As you print the data below, keep every line exactly as it is and leave the images behind.

▶ _Input data_:
*****

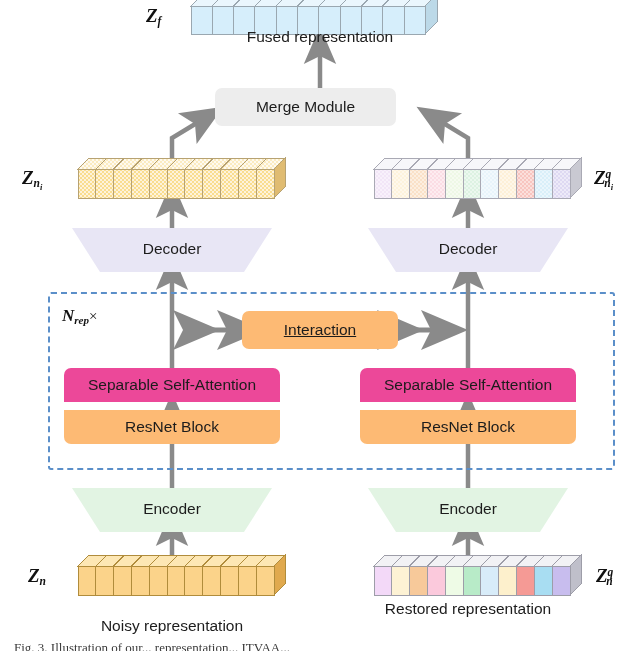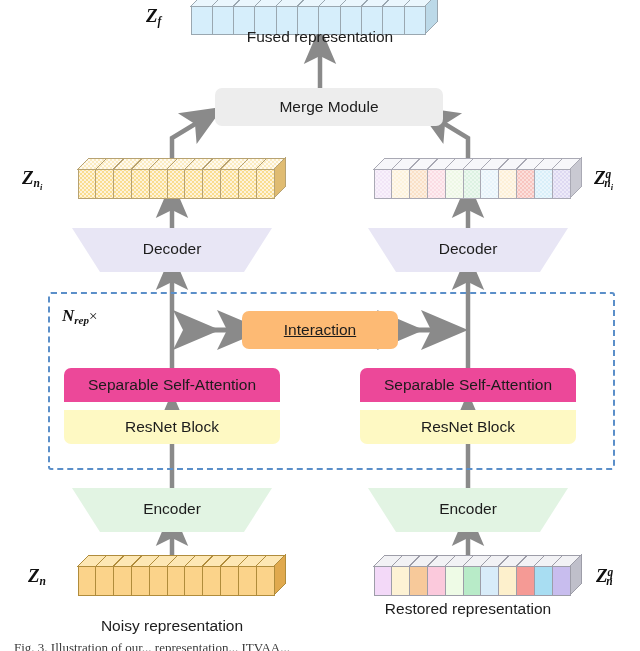--- a/index.html
+++ b/index.html
@@ -199,7 +199,7 @@
 
   <div class="abs plain-label" style="left:170px; top:28px; width:300px;">Fused representation</div>
 
-  <div class="abs box merge-box" style="left:215px; top:88px; width:228px; height:38px;">
+  <div class="abs box merge-box" style="left:215px; top:88px; width:181px; height:38px;">
     <span>Merge Module</span>
   </div>
 

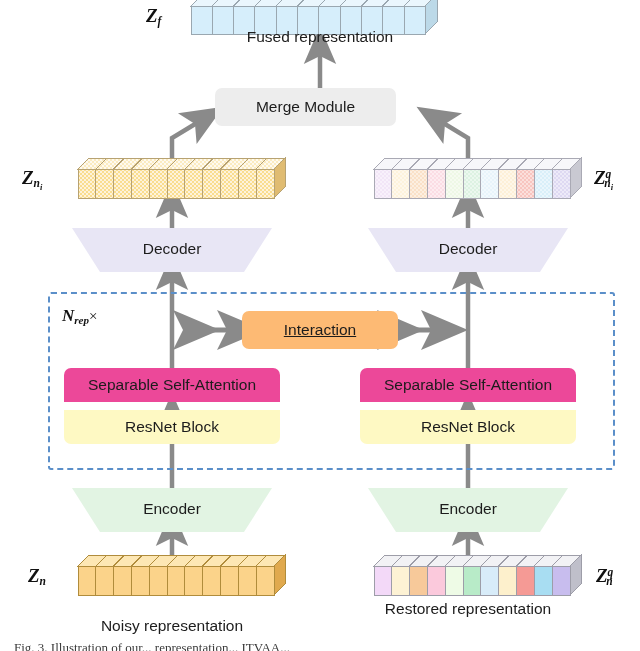--- a/index.html
+++ b/index.html
@@ -90,7 +90,7 @@
     border-radius: 7px 7px 0 0;
   }
   .resnet-box {
-    background: #fef9c3;
+    background: #fdba74;
     border-radius: 0 0 7px 7px;
   }
 

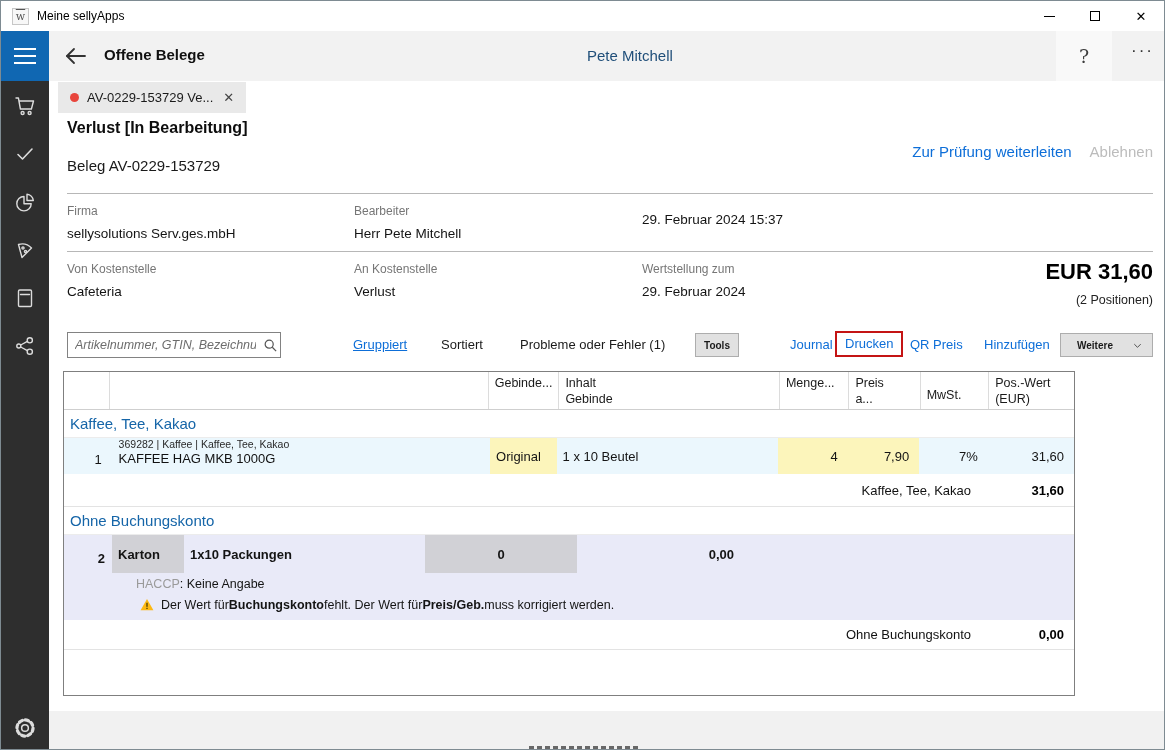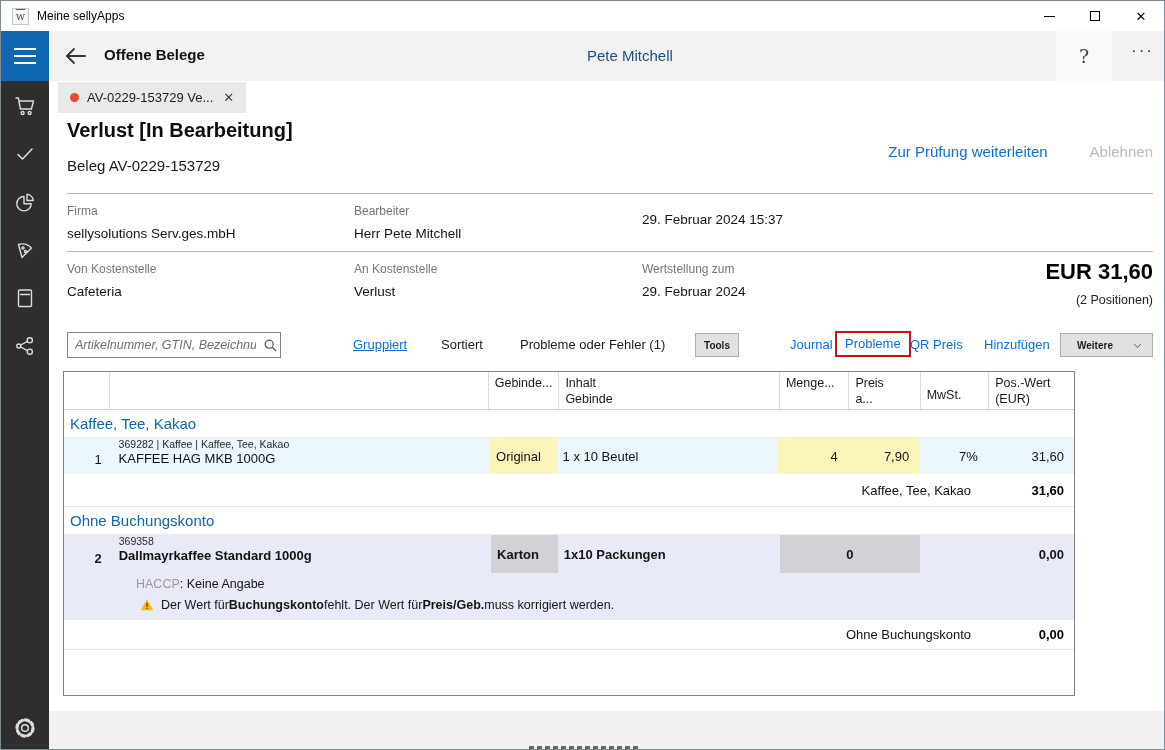--- a/index.html
+++ b/index.html
@@ -47,7 +47,7 @@
   .tab-label { font-size:13px; color:#1a1a1a; }
   .tab-close { margin-left:10px; font-size:13px; color:#444; cursor:pointer; }
 
-  .doc-title { position:absolute; left:18px; top:38px; font-size:20px; font-weight:bold; color:#0d0d0d; }
+  .doc-title { position:absolute; left:18px; top:38px; font-size:16px; font-weight:bold; color:#0d0d0d; }
   .doc-ref { position:absolute; left:18px; top:76px; font-size:15px; color:#1a1a1a; }
   .doc-actions { position:absolute; right:13px; top:62px; display:flex; gap:42px; font-size:15px; }
   .link-blue { color:#0d6ed8; cursor:pointer; text-decoration:none; }

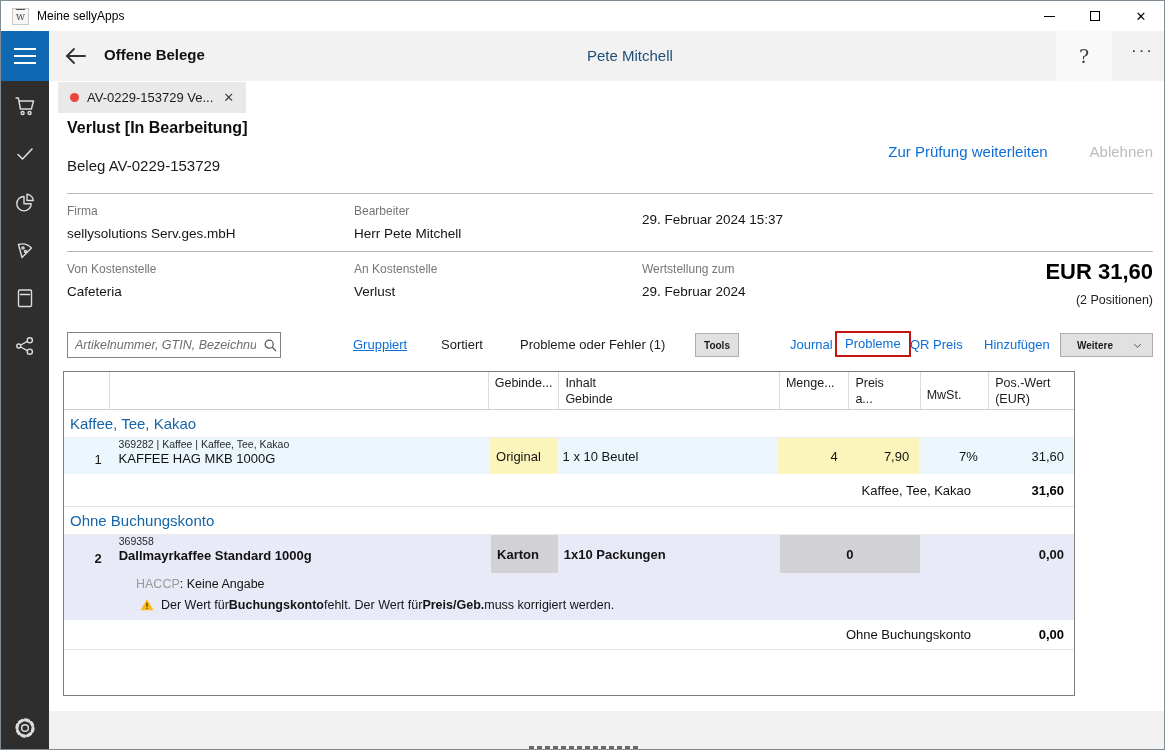--- a/index.html
+++ b/index.html
@@ -49,7 +49,7 @@
 
   .doc-title { position:absolute; left:18px; top:38px; font-size:16px; font-weight:bold; color:#0d0d0d; }
   .doc-ref { position:absolute; left:18px; top:76px; font-size:15px; color:#1a1a1a; }
-  .doc-actions { position:absolute; right:13px; top:62px; display:flex; gap:42px; font-size:15px; }
+  .doc-actions { position:absolute; right:13px; top:62px; display:flex; gap:18px; font-size:15px; }
   .link-blue { color:#0d6ed8; cursor:pointer; text-decoration:none; }
   .link-disabled { color:#bcbcbc; cursor:default; }
 

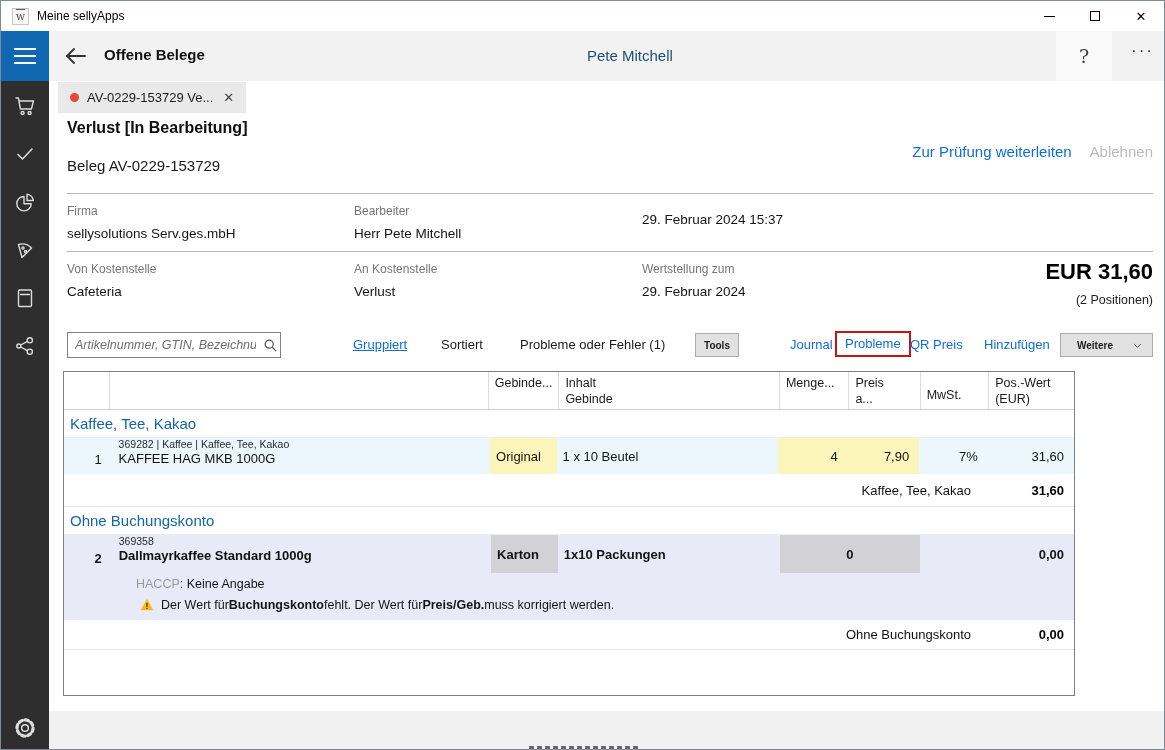--- a/index.html
+++ b/index.html
@@ -275,7 +275,7 @@
       <div class="btn-gray tb-tools">Tools</div>
       <span class="tbi tb-journal">Journal</span>
       <div class="print-box">
-        <span class="tb-print">Probleme</span>
+        <span class="tb-print">Drucken</span>
       </div>
       <span class="tbi tb-qr">QR Preis</span>
       <span class="tbi tb-add">Hinzufügen</span>

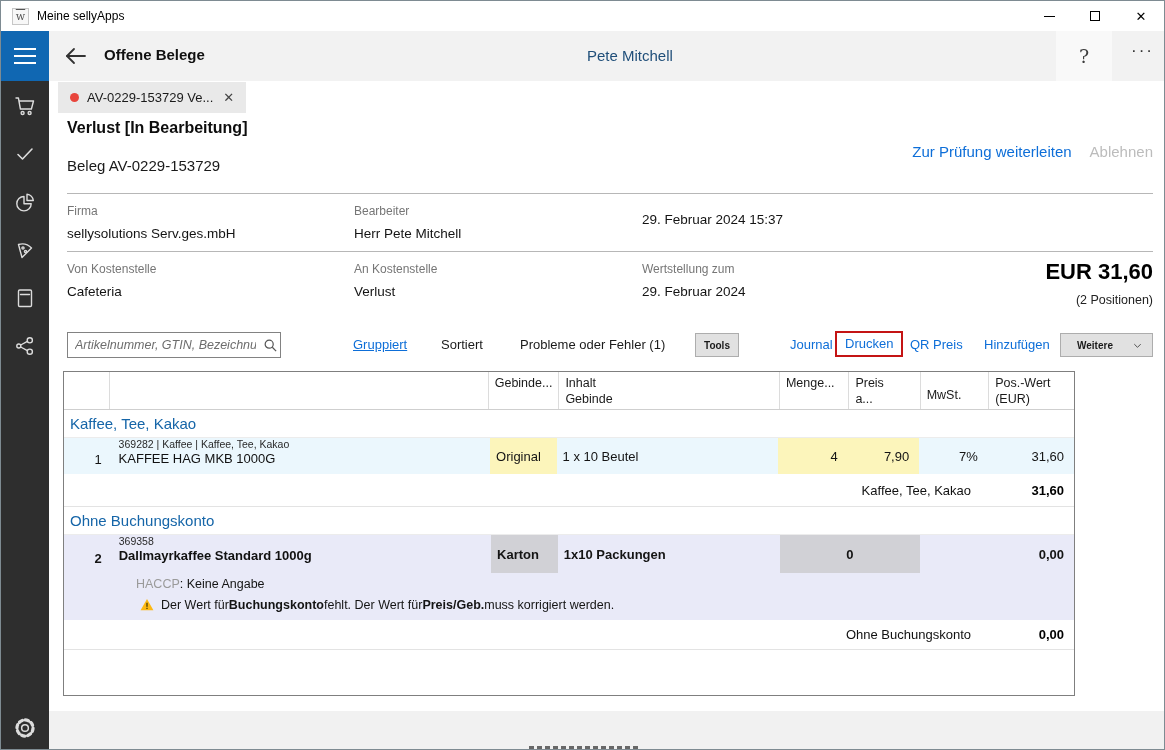--- a/index.html
+++ b/index.html
@@ -329,10 +329,6 @@
       <div class="row2">
         <div class="trow r2-main">
           <div class="cell c0 num-cell bold">2</div>
-          <div class="cell c1 cell-pad">
-            <div class="meta-line">369358</div>
-            <div class="name-line bold">Dallmayrkaffee Standard 1000g</div>
-          </div>
           <div class="cell c2 graybox vcenter bold" style="padding-left:6px;">Karton</div>
           <div class="cell c3 vcenter bold" style="padding-left:6px;">1x10 Packungen</div>
           <div class="cell graybox zero-box">0</div>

*****

▶ _Completed exercise_:
--- a/index.html
+++ b/index.html
@@ -199,7 +199,7 @@
 
   <div class="abs plain-label" style="left:170px; top:28px; width:300px;">Fused representation</div>
 
-  <div class="abs box merge-box" style="left:215px; top:88px; width:228px; height:38px;">
+  <div class="abs box merge-box" style="left:215px; top:88px; width:181px; height:38px;">
     <span>Merge Module</span>
   </div>
 

--- a/index.html
+++ b/index.html
@@ -90,7 +90,7 @@
     border-radius: 7px 7px 0 0;
   }
   .resnet-box {
-    background: #fef9c3;
+    background: #fdba74;
     border-radius: 0 0 7px 7px;
   }
 

--- a/index.html
+++ b/index.html
@@ -47,7 +47,7 @@
   .tab-label { font-size:13px; color:#1a1a1a; }
   .tab-close { margin-left:10px; font-size:13px; color:#444; cursor:pointer; }
 
-  .doc-title { position:absolute; left:18px; top:38px; font-size:20px; font-weight:bold; color:#0d0d0d; }
+  .doc-title { position:absolute; left:18px; top:38px; font-size:16px; font-weight:bold; color:#0d0d0d; }
   .doc-ref { position:absolute; left:18px; top:76px; font-size:15px; color:#1a1a1a; }
   .doc-actions { position:absolute; right:13px; top:62px; display:flex; gap:42px; font-size:15px; }
   .link-blue { color:#0d6ed8; cursor:pointer; text-decoration:none; }

--- a/index.html
+++ b/index.html
@@ -49,7 +49,7 @@
 
   .doc-title { position:absolute; left:18px; top:38px; font-size:16px; font-weight:bold; color:#0d0d0d; }
   .doc-ref { position:absolute; left:18px; top:76px; font-size:15px; color:#1a1a1a; }
-  .doc-actions { position:absolute; right:13px; top:62px; display:flex; gap:42px; font-size:15px; }
+  .doc-actions { position:absolute; right:13px; top:62px; display:flex; gap:18px; font-size:15px; }
   .link-blue { color:#0d6ed8; cursor:pointer; text-decoration:none; }
   .link-disabled { color:#bcbcbc; cursor:default; }
 

--- a/index.html
+++ b/index.html
@@ -275,7 +275,7 @@
       <div class="btn-gray tb-tools">Tools</div>
       <span class="tbi tb-journal">Journal</span>
       <div class="print-box">
-        <span class="tb-print">Probleme</span>
+        <span class="tb-print">Drucken</span>
       </div>
       <span class="tbi tb-qr">QR Preis</span>
       <span class="tbi tb-add">Hinzufügen</span>

--- a/index.html
+++ b/index.html
@@ -329,10 +329,6 @@
       <div class="row2">
         <div class="trow r2-main">
           <div class="cell c0 num-cell bold">2</div>
-          <div class="cell c1 cell-pad">
-            <div class="meta-line">369358</div>
-            <div class="name-line bold">Dallmayrkaffee Standard 1000g</div>
-          </div>
           <div class="cell c2 graybox vcenter bold" style="padding-left:6px;">Karton</div>
           <div class="cell c3 vcenter bold" style="padding-left:6px;">1x10 Packungen</div>
           <div class="cell graybox zero-box">0</div>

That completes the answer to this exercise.